墨小然这半个来月,被盅毒折腾,靠着他一口真气吊命,瘦得狠了,真可用皮包骨来形容,他看着就心疼,哪里还能起那样的心思。
他说不碰她,她本该松气,但心里却腾起一股怒气,“你嫌弃我?”
容戬被一口气哽在胸口,差点透不过气。
他嫌弃?
他嫌弃能怕她死去,怕得觉都不敢睡?
这半个月,实在困得不行,即便要闭眼打会儿盹,都要拉着她的手,不敢断了真气,怕自己睁开眼睛,看见的是一具冰冷的尸体。

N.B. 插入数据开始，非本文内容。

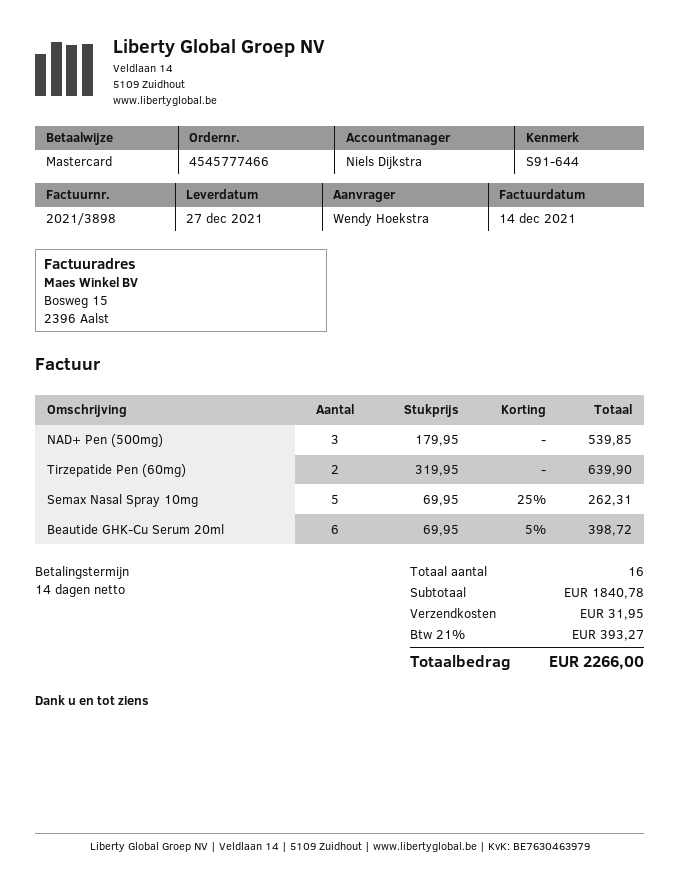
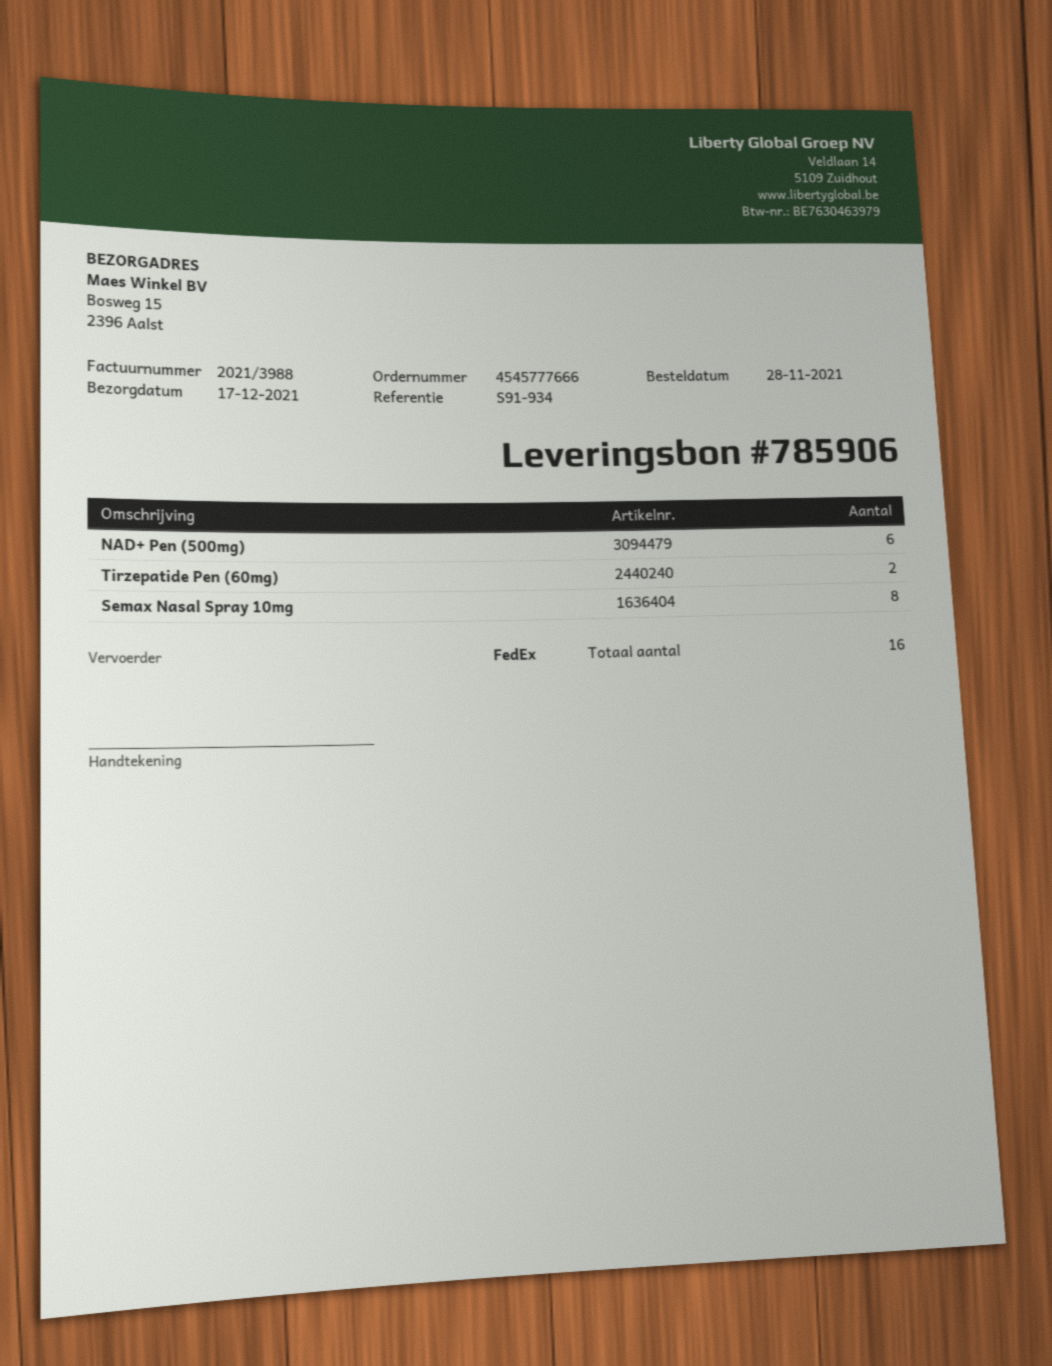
order number: 4545777466 -> 4545777666
delivery date: 2021-12-27 -> 2021-12-17
invoice number: 2021/3898 -> 2021/3988
reference: S91-644 -> S91-934
NAD+ Pen (500mg): 3 -> 6
Semax Nasal Spray 10mg: 5 -> 8
Beautide GHK-Cu Serum 20ml: 6 -> none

他担惊受怕,她看不见,明知他最怕她身的毒不解,却还拿不解毒威胁他,现在还变成了他嫌弃她。
容戬气得脑门痛。
冷着脸,道:“对,我嫌弃!”说完,一把她抱起,走到浴桶边,把她往水里一抛,转身离去。
墨小然被呛了两口水,忙手攀着桶沿,爬了起来,顾不上抹脸上的水,冲着门口叫道:“你敢嫌弃我,等我好了,我揍得你叫娘。”
容戬依在门外,看着身边布帘,听着屋里传出的河东狮吼,笑了。